Research papermiR-18a induces myotubes atrophy by down-regulating IgfI

- Overexpression of miR-18a induces myotubes atrophy and increases the expression of MuRF1, Atrogin-1 and CTSL.
- And the phosphorylation of both Akt and FoxO3 are both inhibited by miR-18a, well an inhibitor of the PI3K/Akt pathway blocks the function of miR-18a.
- An analysis of miR-18a targets reveals that Igf1 is regulated by miR-18a. miR-18a suppresses the expression of Igf1 in a 3′UTR-dependent manner.

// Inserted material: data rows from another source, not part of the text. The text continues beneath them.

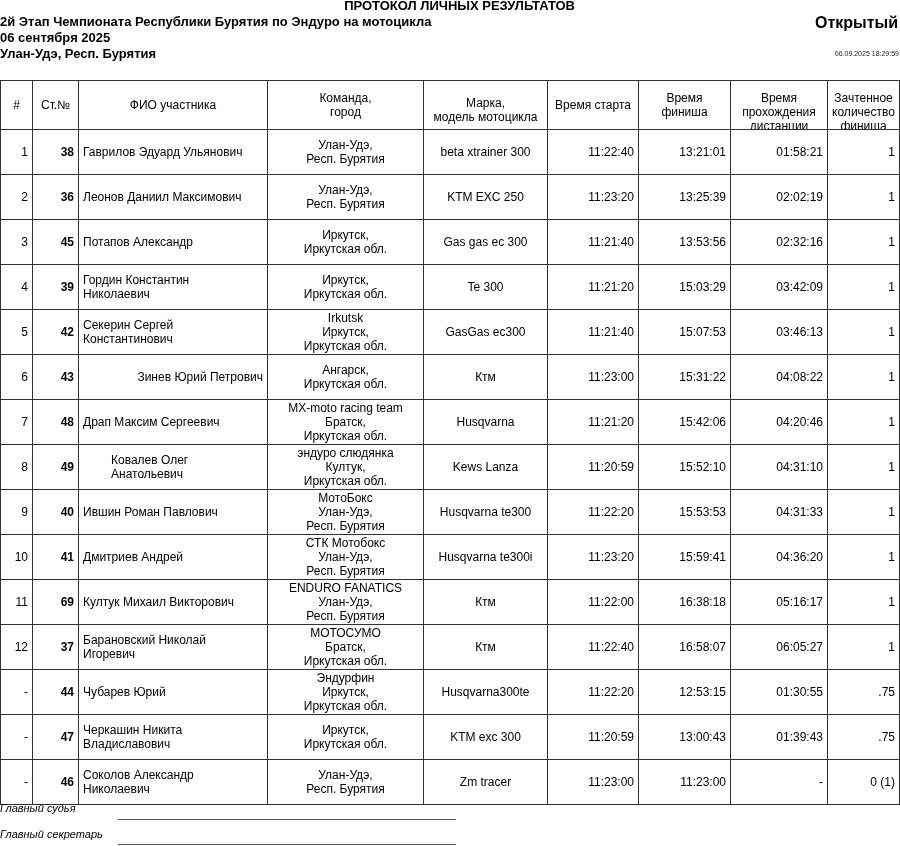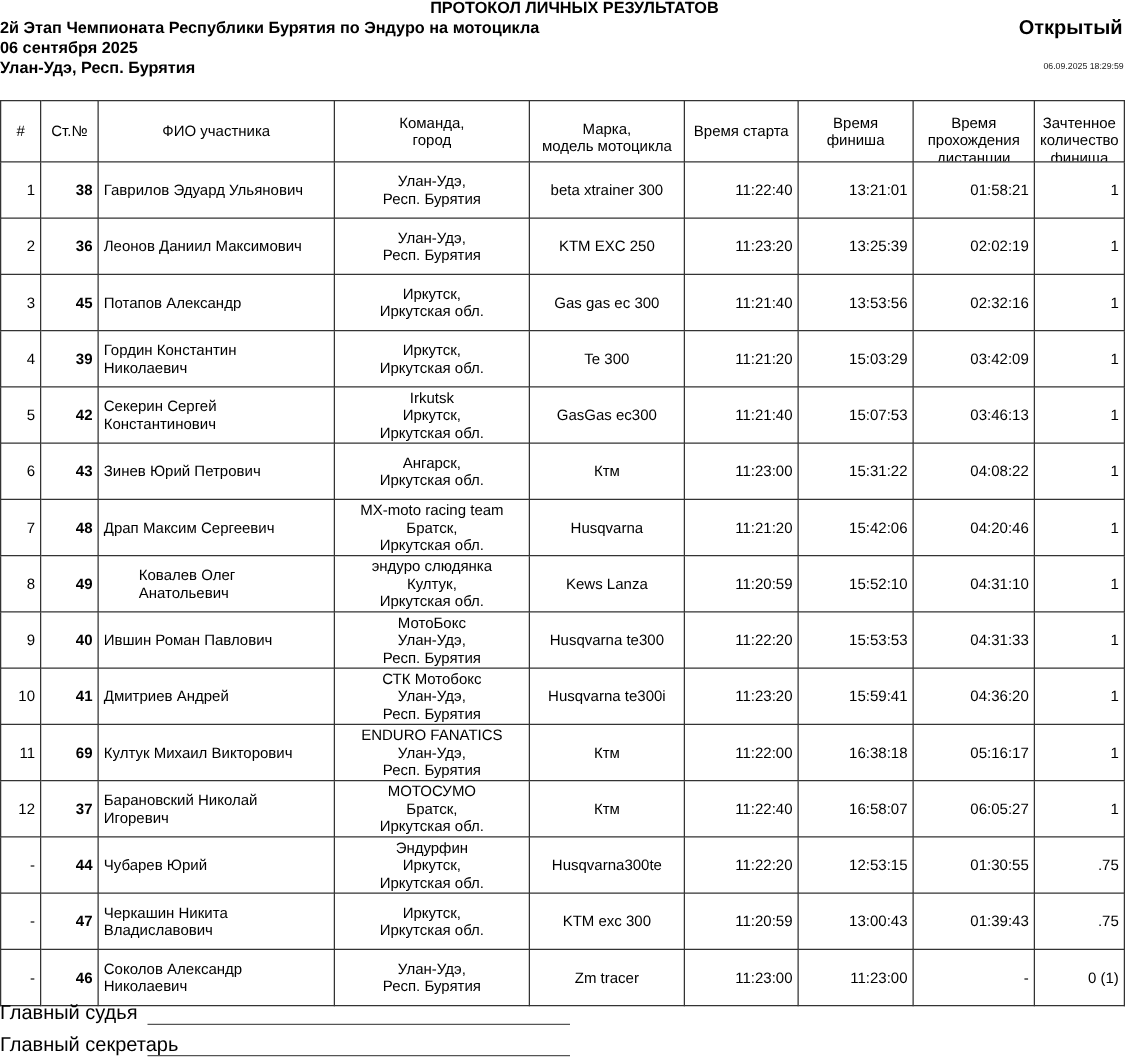--- a/index.html
+++ b/index.html
@@ -179,7 +179,7 @@
       <tr>
         <td class="c-pos" style="white-space: pre-line;">6</td>
         <td class="c-num" style="white-space: pre-line;">43</td>
-        <td class="c-name" style="white-space: pre-line;">Зинев Юрий Петрович</td>
+        <td class="c-name" style="white-space: pre-line; text-align: right;">Зинев Юрий Петрович</td>
         <td class="c-team" style="white-space: pre-line;">Ангарск,
 Иркутская обл.</td>
         <td class="c-bike" style="white-space: pre-line;">Ктм</td>

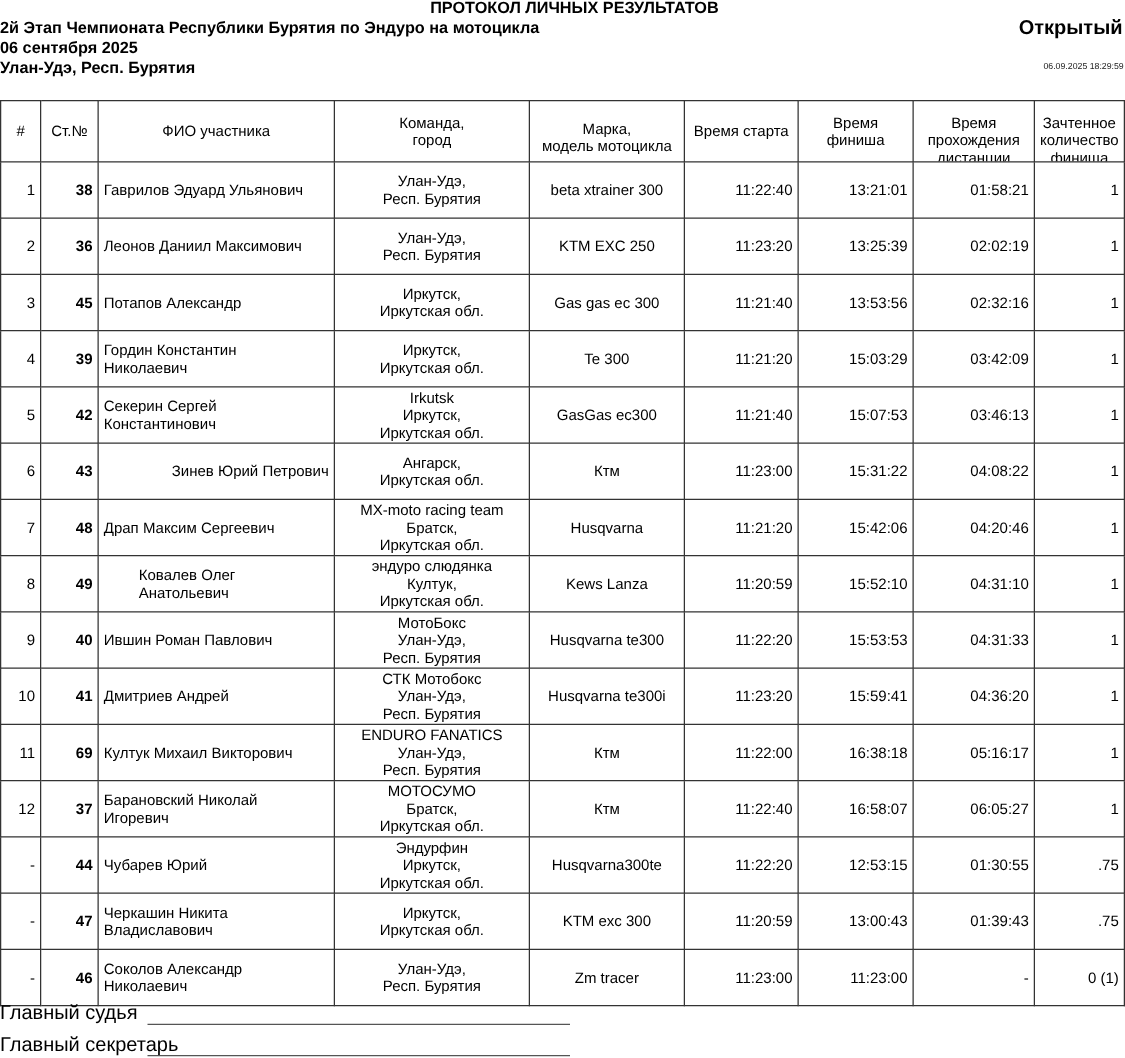--- a/index.html
+++ b/index.html
@@ -43,7 +43,7 @@
   .c-time { text-align: right; }
   .hcell { display: block; max-height: 38px; overflow: hidden; }
   .sig {
-    position: absolute; left: 0; font-size: 16px;
+    position: absolute; left: 0; font-size: 11px; font-style: italic;
   }
   .sig-line {
     position: absolute; left: 118px; width: 338px; border-bottom: 1px solid #555;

Muscle atrophy occurs when there is a net loss of muscle mass, leading to a change in the balance between protein synthesis and protein degradation. Igf1 is important for protein synthesis in muscle cells and can induce local skeletal muscle hypertrophy and attenuate age-related skeletal muscle atrophy via the PI3K/Akt pathway in mice, consequently restoring and improving muscle mass and strength. In this study, we show that miR-18a expression is down-regulated during C2C12 myoblast differentiation and mouse tibialis anterior muscle postnatal development. Functional studies show that forced expression of miR-18a induces myotubes atrophy and increases the expression of MuRF1, Atrogin-1 and CTSL. miR-18a also decreases the phosphorylation of both Akt and FoxO3, and an inhibitor of the PI3K/Akt pathway blocks the function of miR-18a. An analysis of miR-18a targets reveals that Igf1 is regulated by miR-18a. miR-18a suppresses the expression of Igf1 in a 3′UTR-dependent manner. These findings strongly support the idea that miR-18a has a functional role in muscle physiology and suggest that miR-18a is a potential novel therapeutic target for skeletal muscle atrophy.